FED cattle prices in the US have continued to strengthen throughout 2017, breaking away from the Australian market yet again, and pushing higher against the major South American producers.
Long-term movements in cattle prices* reflect Australia’s ability to compete on the global market; the US is the primary competitor in Japan, Korea and the US domestic market, while the South Americans have a strong presence in the Middle East, EU and China.
Upward US price movements partly reflect the seasonal demand increase ahead of the US grilling season. However, as pointed out by Steiner Consulting Group last week, some of the recent increase is speculative of potential trade disruptions with Mexico – of which the US has a beef trade deficit – and the anti-North America Free Trade Agreement sentiment from the Trump administration.

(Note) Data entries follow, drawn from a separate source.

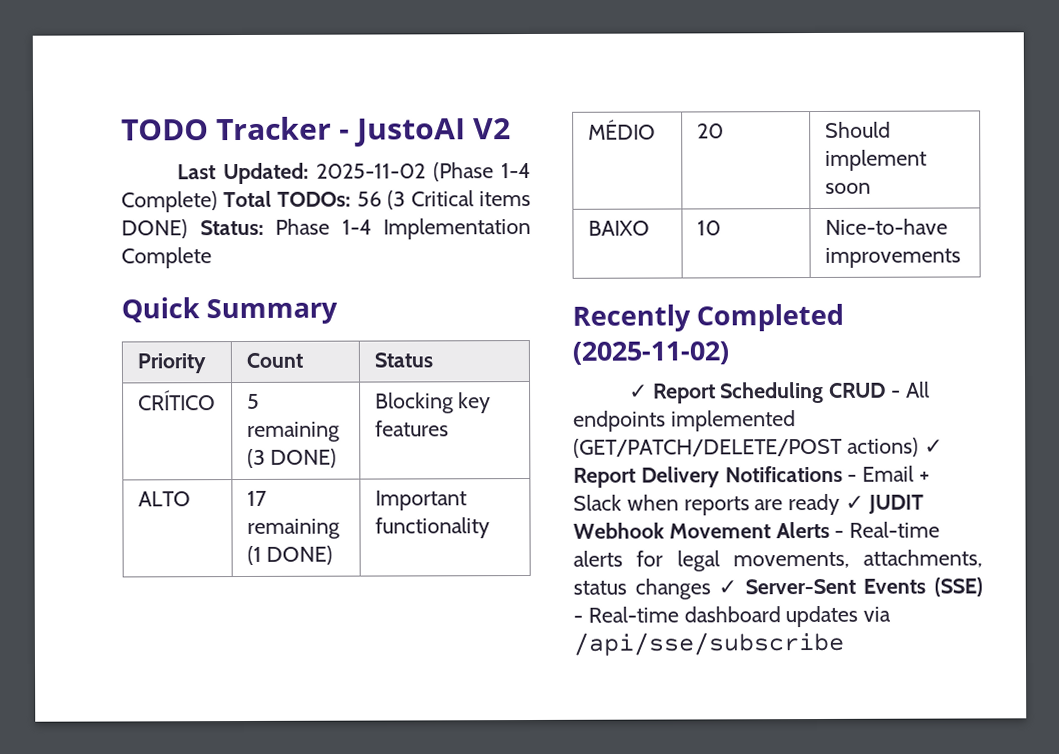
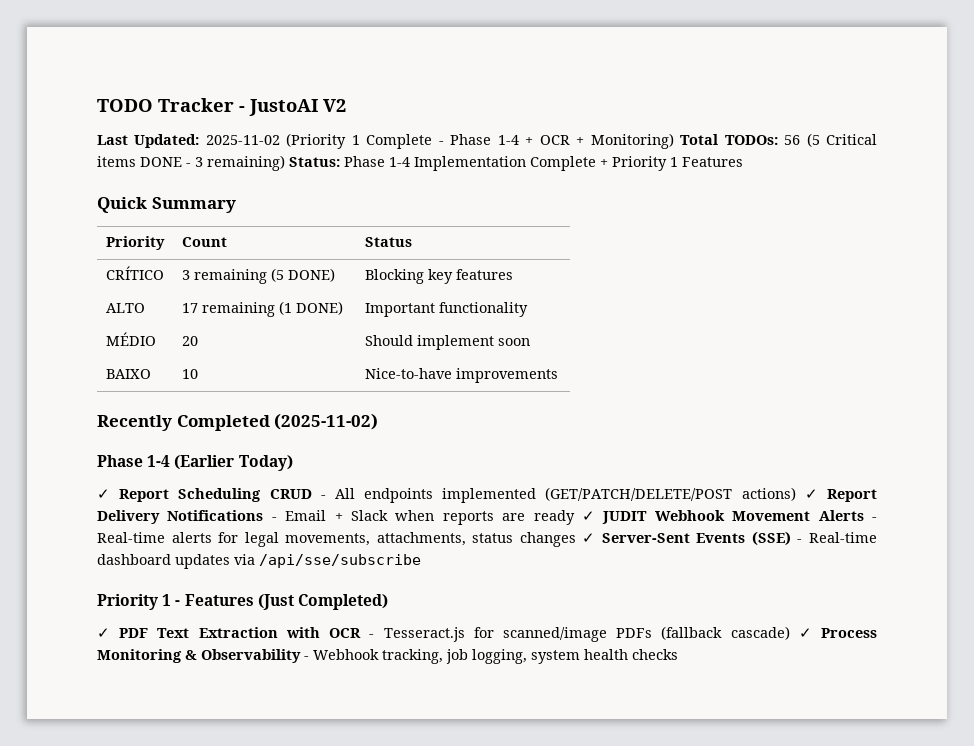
- Last Updated: 2025-11-02 (Phase 1-4 Complete) Total TODOs: 56 (3 Critical items DONE) Status: Phase 1-4 Implementation Complete
+ Last Updated: 2025-11-02 (Priority 1 Complete - Phase 1-4 + OCR + Monitoring) Total TODOs: 56 (5 Critical items DONE - 3 remaining) Status: Phase 1-4 Implementation Complete + Priority 1 Features
- CRÍTICO | 5 remaining (3 DONE) | Blocking key features
+ CRÍTICO | 3 remaining (5 DONE) | Blocking key features
+ Phase 1-4 (Earlier Today)
+ Priority 1 - Features (Just Completed)
+ ✓ PDF Text Extraction with OCR - Tesseract.js for scanned/image PDFs (fallback cascade) ✓ Process Monitoring & Observability - Webhook tracking, job logging, system health checks

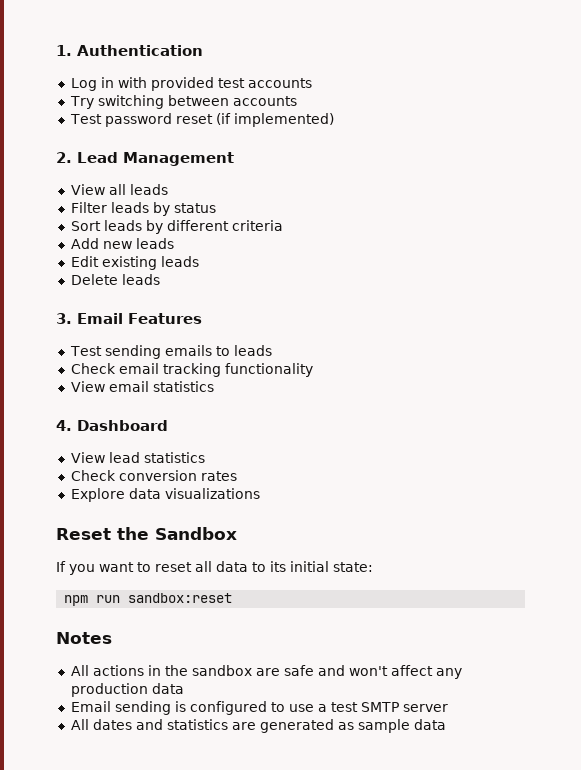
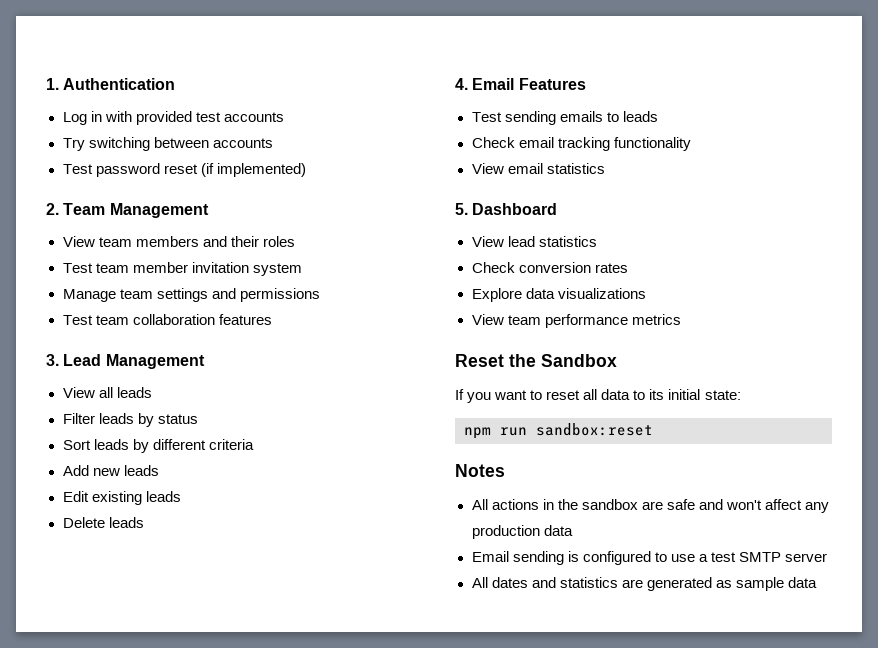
- 2. Lead Management
+ 2. Team Management
+ View team members and their roles
+ Test team member invitation system
+ Manage team settings and permissions
+ Test team collaboration features
+ 3. Lead Management
- 3. Email Features
+ 4. Email Features
- 4. Dashboard
+ 5. Dashboard
+ View team performance metrics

Reduced imports from Australia and New Zealand and a drop in cold store inventories have also partly offset growing US production.
In contrast, Australian finished cattle prices have remained fairly stable so far this year. Meanwhile, in A$ currency adjusted terms, finished cattle in Brazil, Uruguay and Paraguay have softened while cattle in Argentina have lifted to a 12-month high.

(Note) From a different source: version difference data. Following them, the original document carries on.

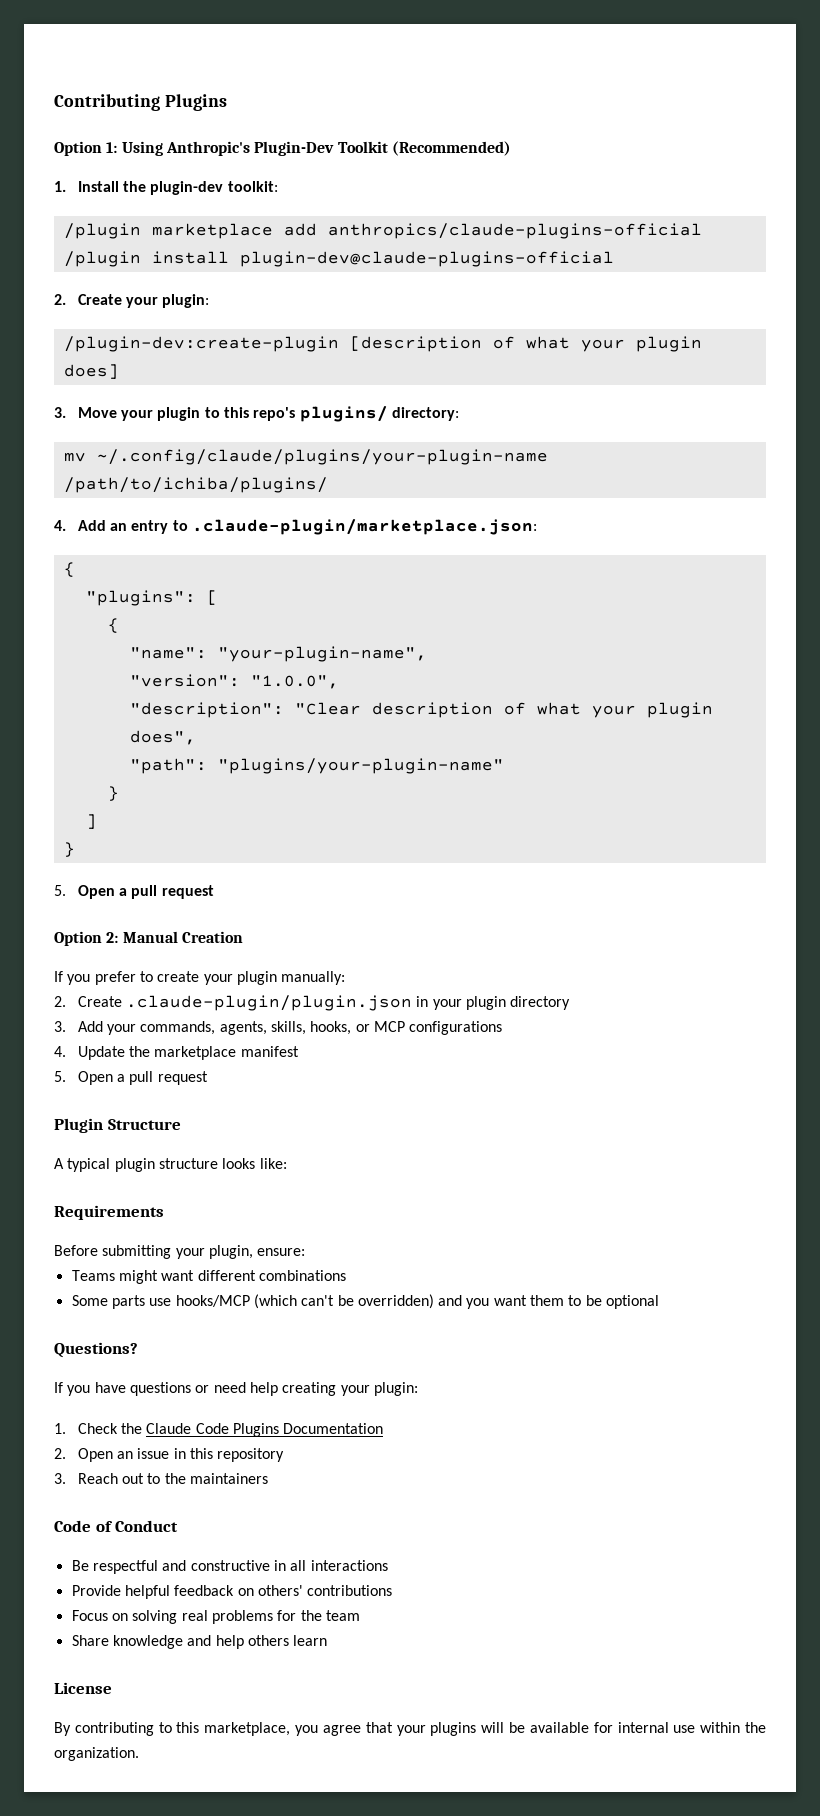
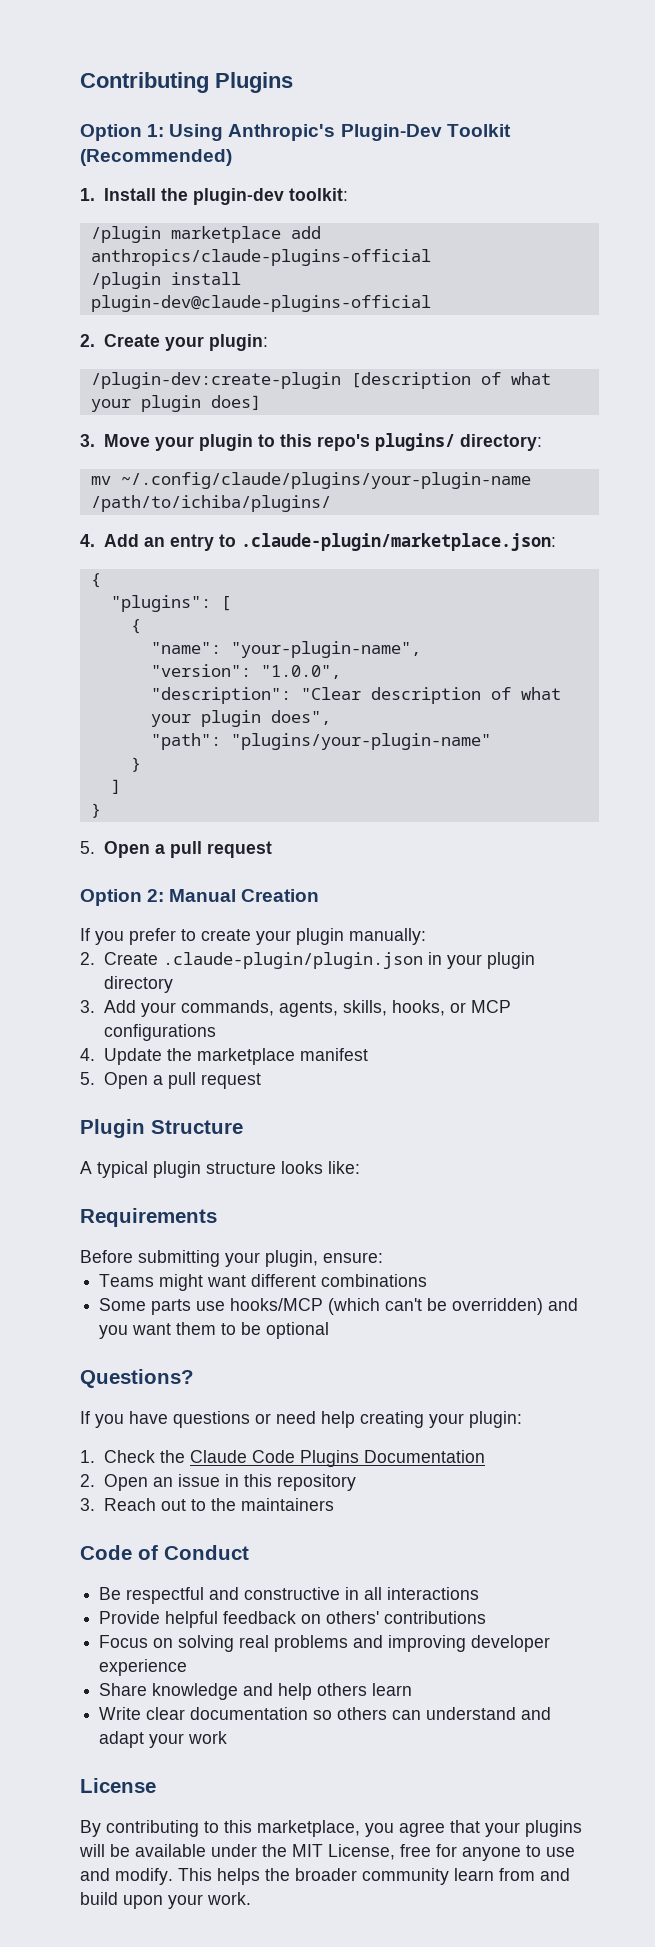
- Focus on solving real problems for the team
+ Focus on solving real problems and improving developer experience
+ Write clear documentation so others can understand and adapt your work
- By contributing to this marketplace, you agree that your plugins will be available for internal use within the organization.
+ By contributing to this marketplace, you agree that your plugins will be available under the MIT License, free for anyone to use and modify. This helps the broader community learn from and build upon your work.

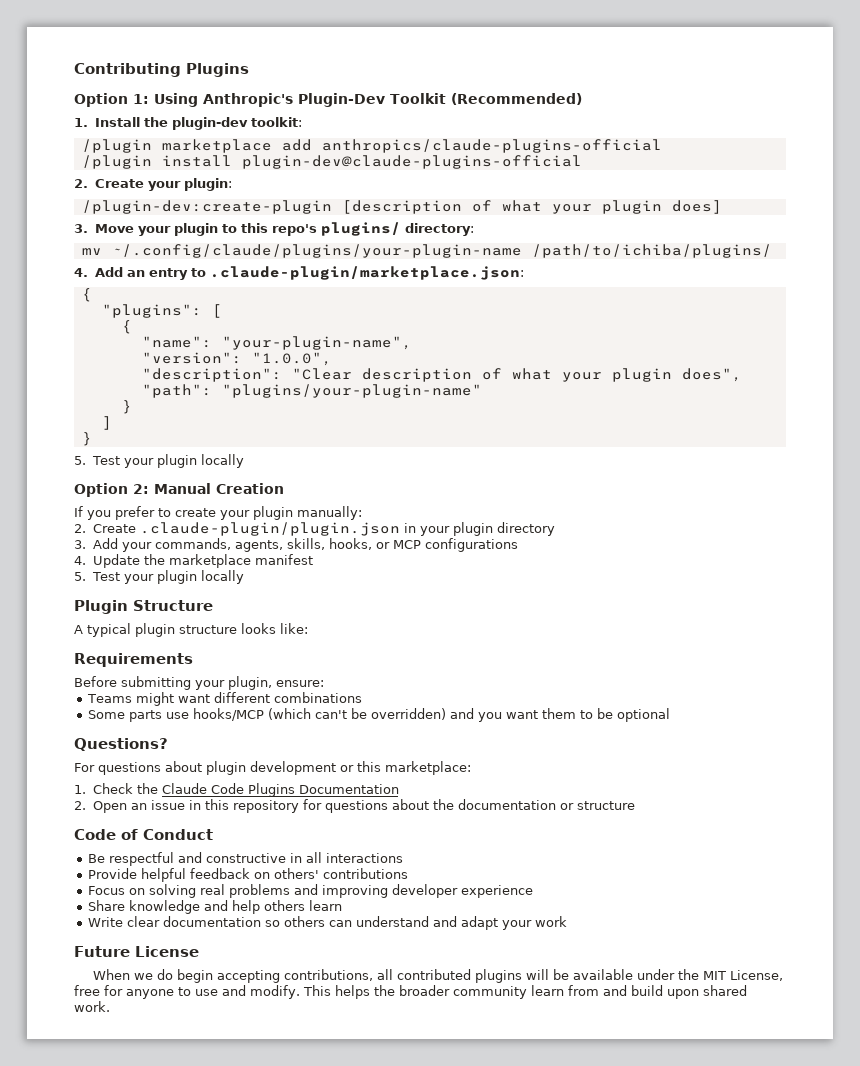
  ]
  }
- 5. Open a pull request
+ 5. Test your plugin locally
  4. Update the marketplace manifest
- 5. Open a pull request
+ 5. Test your plugin locally
- If you have questions or need help creating your plugin:
+ For questions about plugin development or this marketplace:
- 2. Open an issue in this repository
- 3. Reach out to the maintainers
+ 2. Open an issue in this repository for questions about the documentation or structure
- License
+ Future License
- By contributing to this marketplace, you agree that your plugins will be available under the MIT License, free for anyone to use and modify.
+ When we do begin accepting contributions, all contributed plugins will be available under the MIT License, free for anyone to use and modify.
- This helps the broader community learn from and build upon your work.
+ This helps the broader community learn from and build upon shared work.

While Australian prices have returned to their middle-of-the pack position after hitting the top of the Leaderboard briefly last year (see Beef Central’s earlier report), global cattle prices are yet to return to historical norms:
- US fed cattle have averaged 20pc above the Australian saleyard heavy steer indicator so far in 2017, but the ten year average is 46pc
- Furthermore, Australian steers have averaged 35-48pc above their South American counterparts this year, well above the 7-24pc ten year average
Until domestic prices ease further, or the rest of the world finds another gear, it is likely Australia will continue to feel competitive pressure from other players in key export markets, MLA suggests.
*Cattle prices referenced in this article are benchmark indicators and specifications differ between countries (e.g. the US indicator is for a fed steer while the Australian indicator is for a saleyard, predominantly grassfed, heavy steer). Hence, absolute premiums/discounts may not reflect the actual price differences; rather trends can be analysed to measure relative movements between cattle markets.